───── MATERIALS PROVIDED

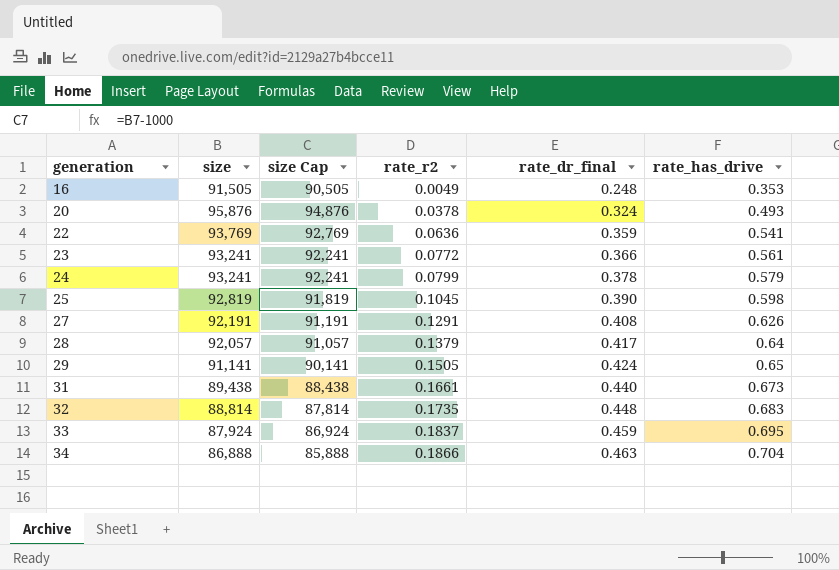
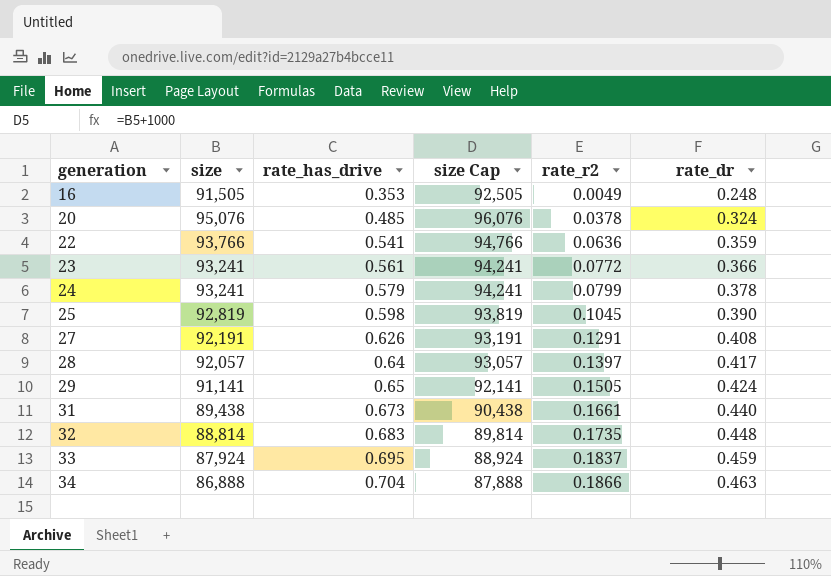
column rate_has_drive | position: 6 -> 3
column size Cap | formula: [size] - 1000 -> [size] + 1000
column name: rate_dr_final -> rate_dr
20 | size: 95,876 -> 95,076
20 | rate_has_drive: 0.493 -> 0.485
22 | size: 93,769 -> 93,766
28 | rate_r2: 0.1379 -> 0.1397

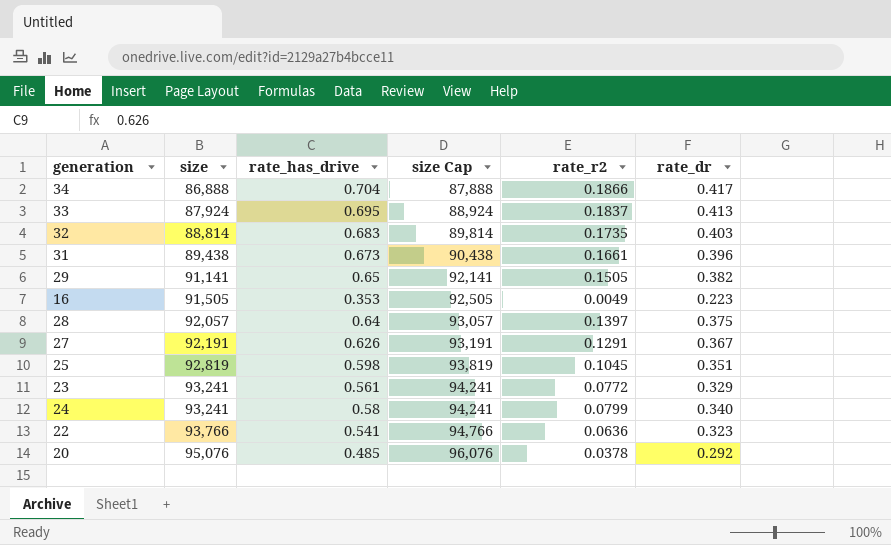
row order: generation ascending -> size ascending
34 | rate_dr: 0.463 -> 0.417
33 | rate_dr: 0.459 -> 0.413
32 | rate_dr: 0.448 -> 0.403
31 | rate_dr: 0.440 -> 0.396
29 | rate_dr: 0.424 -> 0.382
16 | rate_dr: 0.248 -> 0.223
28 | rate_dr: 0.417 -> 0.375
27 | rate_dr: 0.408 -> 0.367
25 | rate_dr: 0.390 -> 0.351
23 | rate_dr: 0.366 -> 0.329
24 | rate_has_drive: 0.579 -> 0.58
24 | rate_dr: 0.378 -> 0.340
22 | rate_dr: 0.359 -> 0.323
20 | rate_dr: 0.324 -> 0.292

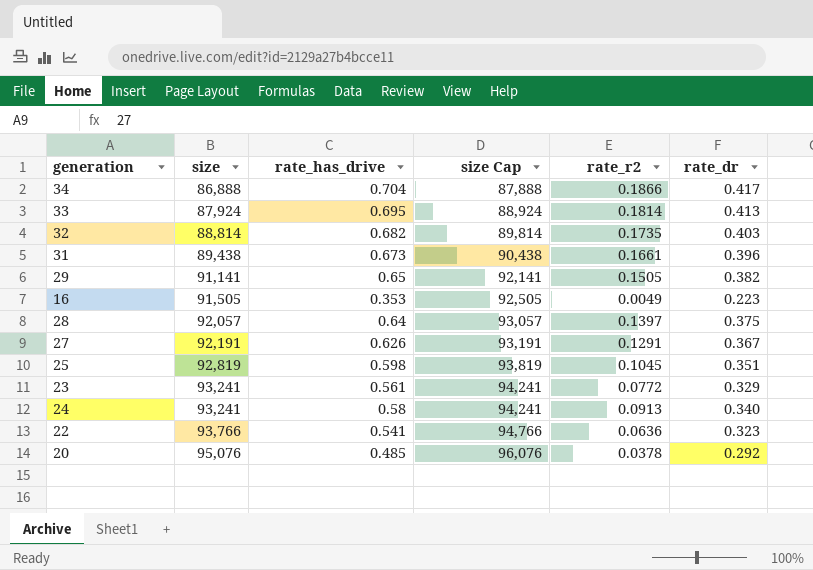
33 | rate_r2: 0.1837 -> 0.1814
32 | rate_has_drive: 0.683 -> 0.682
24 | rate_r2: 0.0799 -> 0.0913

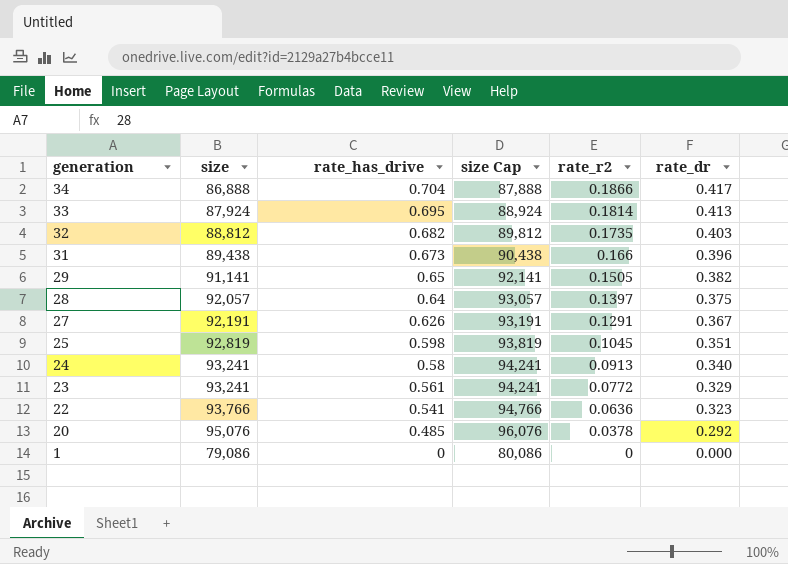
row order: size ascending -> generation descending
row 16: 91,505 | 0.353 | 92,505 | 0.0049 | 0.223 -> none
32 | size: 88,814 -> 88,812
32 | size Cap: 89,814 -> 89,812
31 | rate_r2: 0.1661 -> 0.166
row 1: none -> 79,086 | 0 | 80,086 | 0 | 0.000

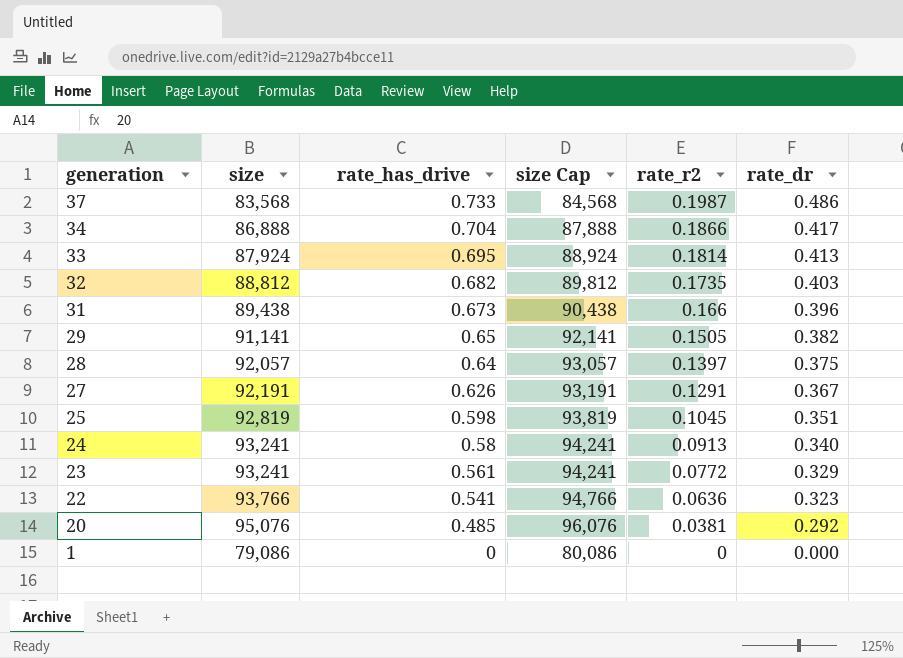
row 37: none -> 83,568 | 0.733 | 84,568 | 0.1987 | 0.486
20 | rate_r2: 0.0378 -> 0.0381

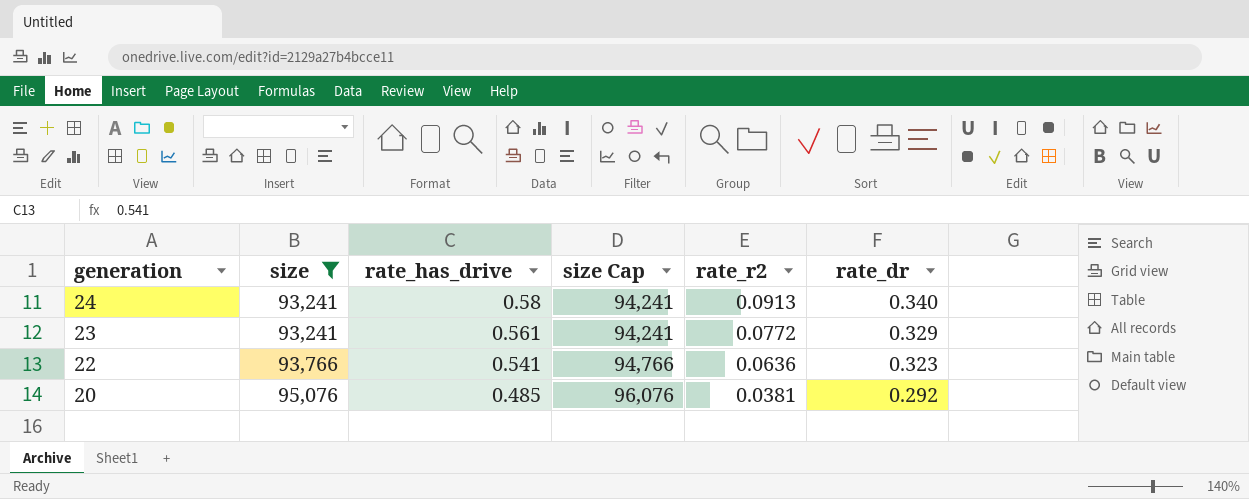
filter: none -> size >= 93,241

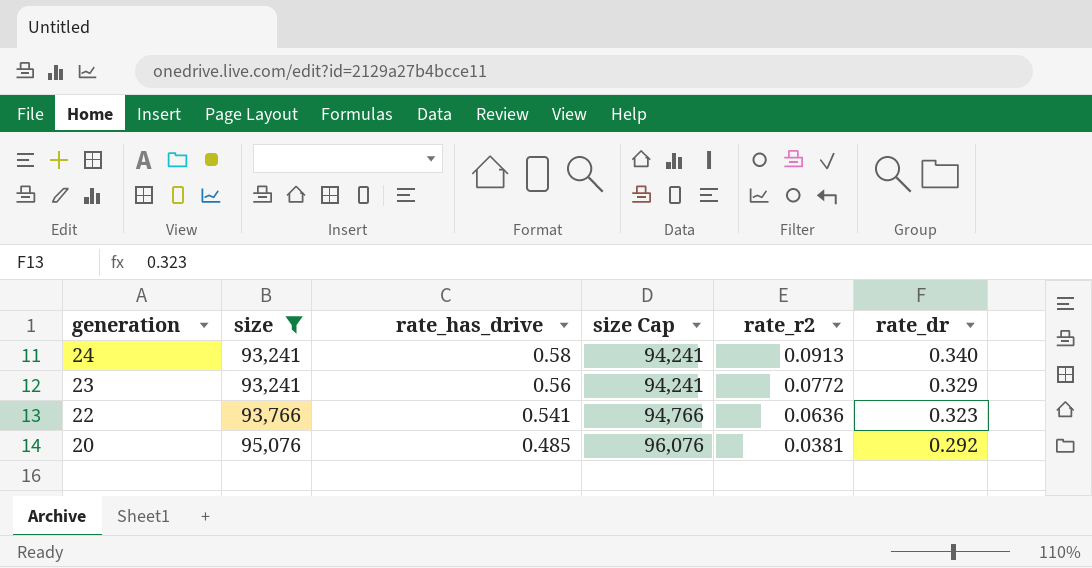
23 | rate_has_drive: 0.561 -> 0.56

──────────

__INSTRUCTIONS FOR THE TASK__
Every line of the records containing the word "none" must appear in the answer.

__SOLUTION TO THE EXERCISE__
row 16: 91,505 | 0.353 | 92,505 | 0.0049 | 0.223 -> none
row 1: none -> 79,086 | 0 | 80,086 | 0 | 0.000
row 37: none -> 83,568 | 0.733 | 84,568 | 0.1987 | 0.486
filter: none -> size >= 93,241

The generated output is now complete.